Splitting Files by Context: csplit (Unix Power Tools, 3rd Edition)

21.10. Splitting Files by Context: csplit

Go to http://examples.oreilly.com/upt3 for more information on: csplit

Like split (Section 21.9), csplit lets you break a file into smaller pieces, but csplit (context split) also allows the file to be broken into different-sized pieces, according to context. With csplit, you give the locations (line numbers or search patterns) at which to break each section. csplit comes with System V, but there are also free versions available.

Let's look at search patterns first. Suppose you have an outline consisting of three main sections that start on lines with the Roman numerals I., II., and III.. You could create a separate file for each section by typing:

% csplit outline /I./ /II./ /III./
28      number of characters in each file
415                   .
372                   .
554                   .
% ls
outline
xx00     outline title, etc.
xx01     Section I
xx02     Section II
xx03     Section III

This command creates four new files (outline remains intact). csplit displays the character counts for each file.
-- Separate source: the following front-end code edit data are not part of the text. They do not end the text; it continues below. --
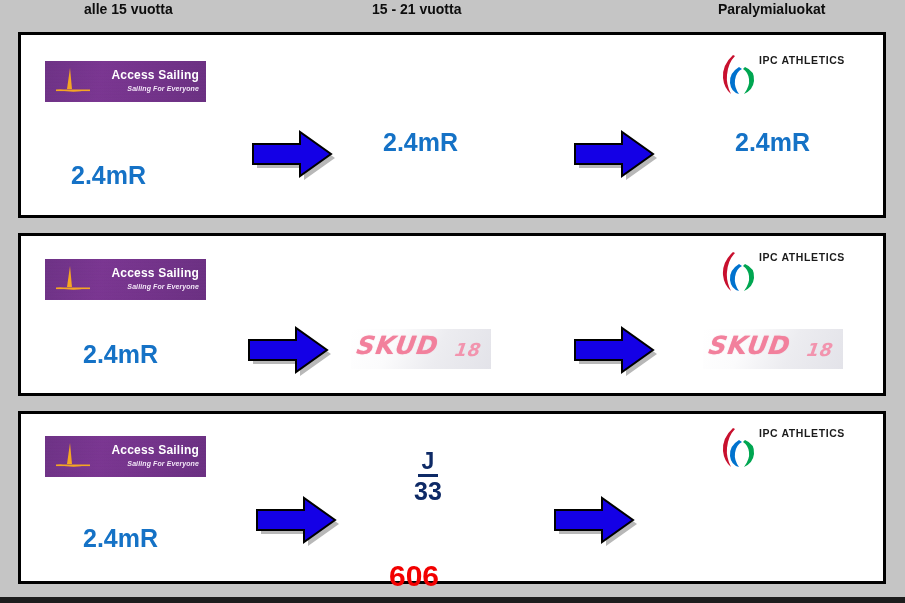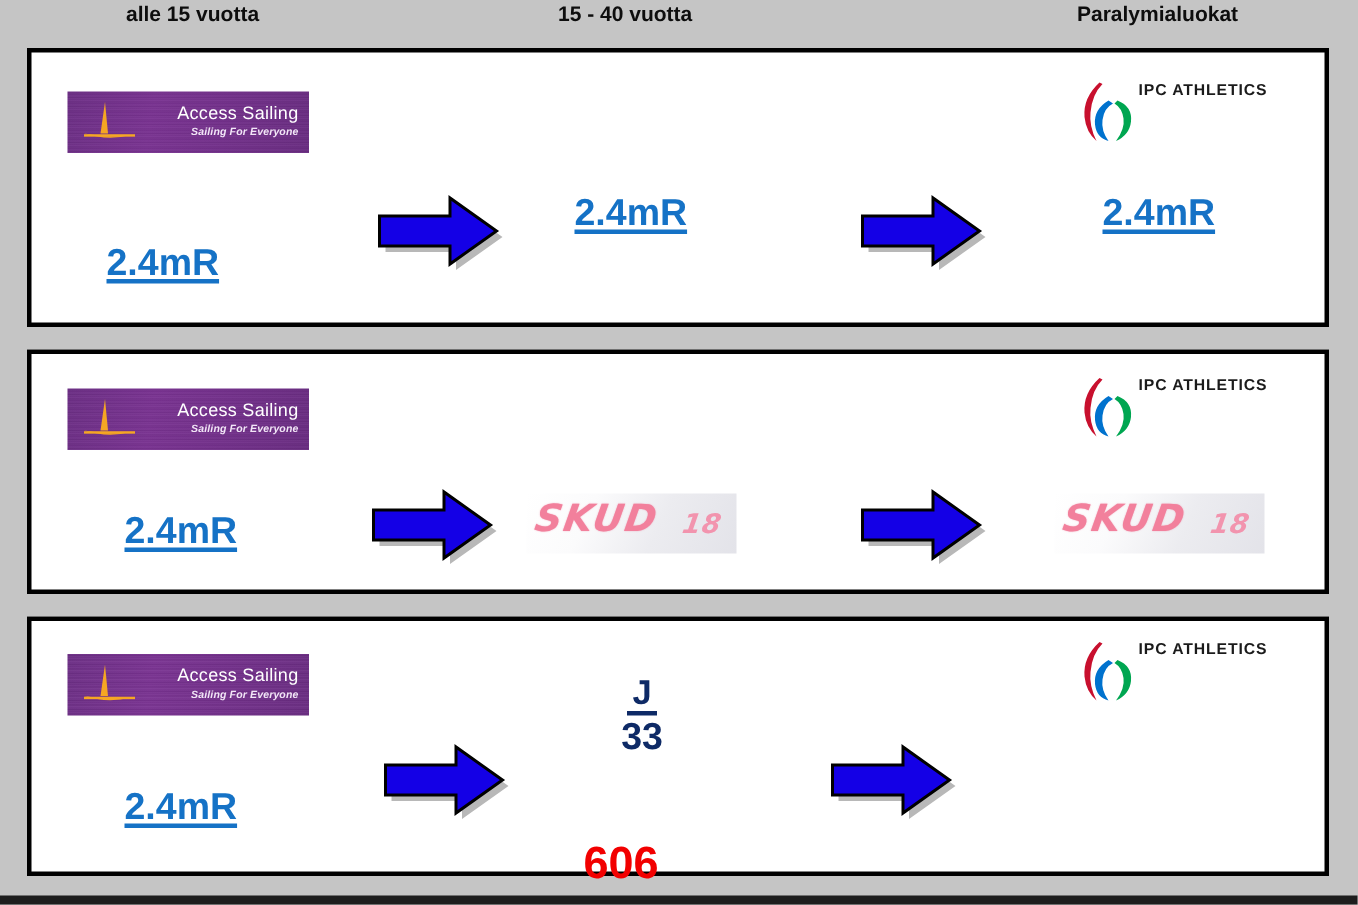"15 - 40 vuotta" div.col-header { text: 40 -> 21 }
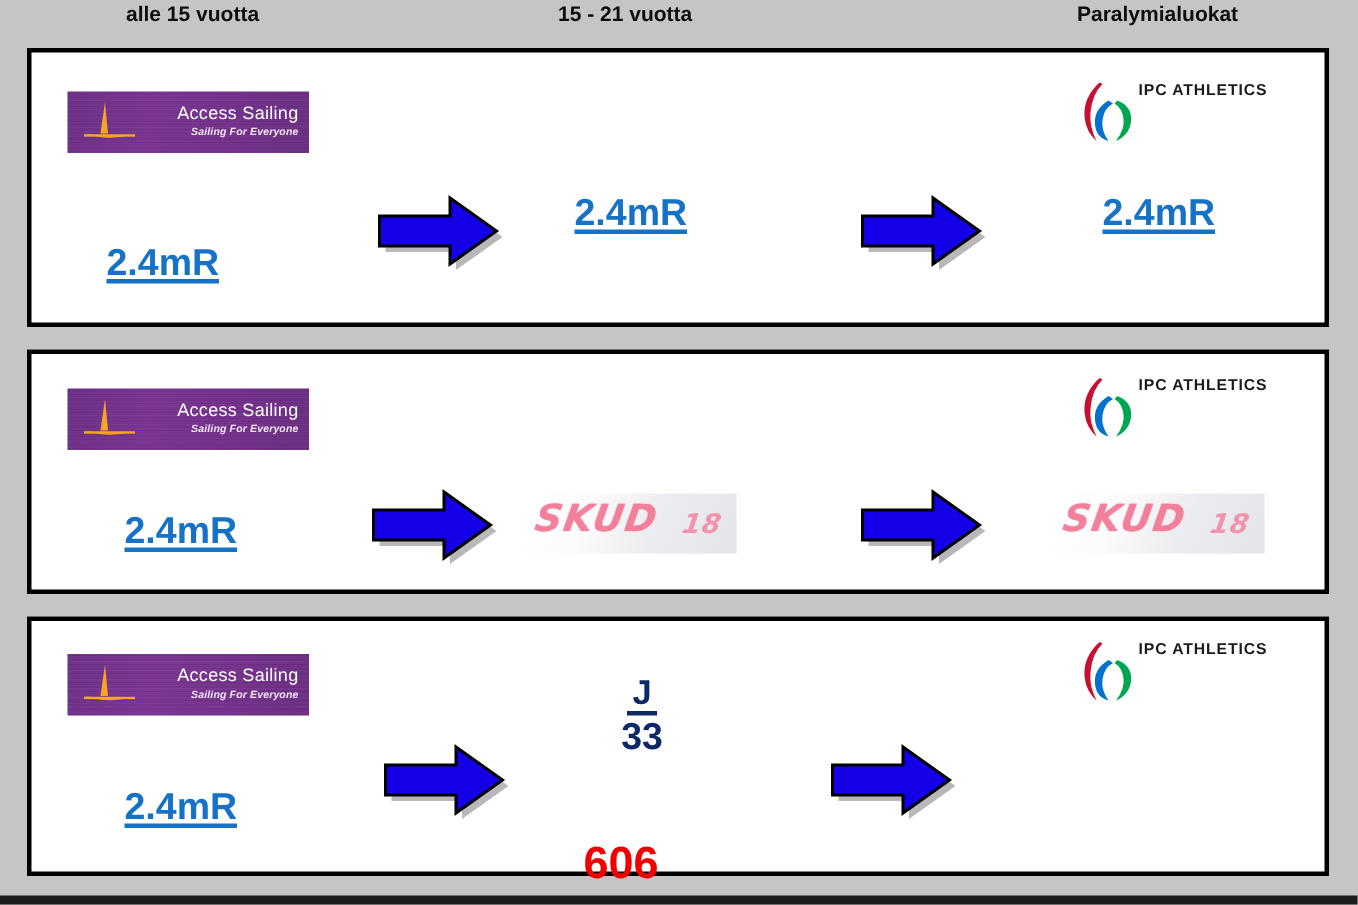"Access Sailing" .access-logo .brand { font-weight: normal -> bold }
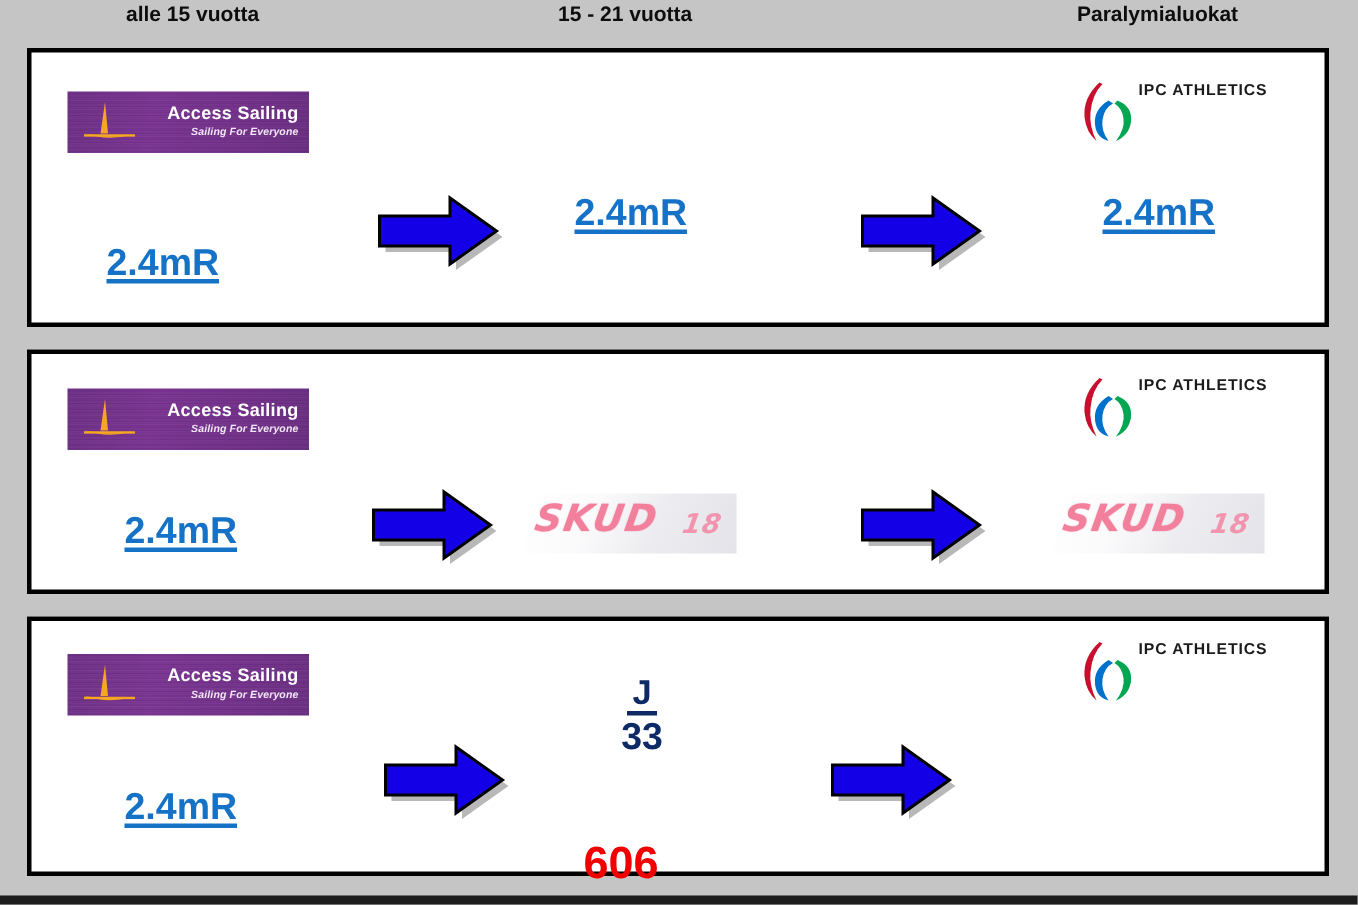"2.4mR" .class-label { text-decoration: underline -> none }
Note that the first file (xx00) contains any text up to but not including the first pattern, and xx01 contains the first section, as you'd expect. This is why the naming scheme begins with 00. (If outline had begun immediately with a I., xx01 would still contain Section I, but in this case xx00 would be empty.)

If you don't want to save the text that occurs before a specified pattern, use a percent sign as the pattern delimiter:

% csplit outline %I.% /II./ /III./
415
372
554
% ls
outline
xx00         Section I
xx01         Section II
xx02         Section III

The preliminary text file has been suppressed, and the created files now begin where the actual outline starts (the file numbering is off, however).

Let's make some further refinements. We'll use the -s option to suppress the display of the character counts, and we'll use the -f option to specify a file prefix other than the conventional xx:

% csplit -s -f part. outline /I./ /II./ /III./
% ls
outline
part.00
part.01
part.02
part.03

There's still a slight problem, though. In search patterns, a period is a metacharacter (Section 32.21) that matches any single character, so the pattern /I./ may inadvertently match words like Introduction. We need to escape the period with a backslash; however, the backslash has meaning both to the pattern and to the shell, so in fact, we need either to use a double backslash or to surround the pattern in quotes (Section 27.12). A subtlety, yes, but one that can drive you crazy if you don't remember it. Our command line becomes:

% csplit -s -f part. outline "/I\./" /II./ /III./

You can also break a file at repeated occurrences of the same pattern. Let's say you have a file that describes 50 ways to cook a chicken, and you want each method stored in a separate file. The sections begin with headings WAY #1, WAY #2, and so on. To divide the file, use csplit's repeat argument:

% csplit -s -f cook. fifty_ways /^WAY/ "{49}"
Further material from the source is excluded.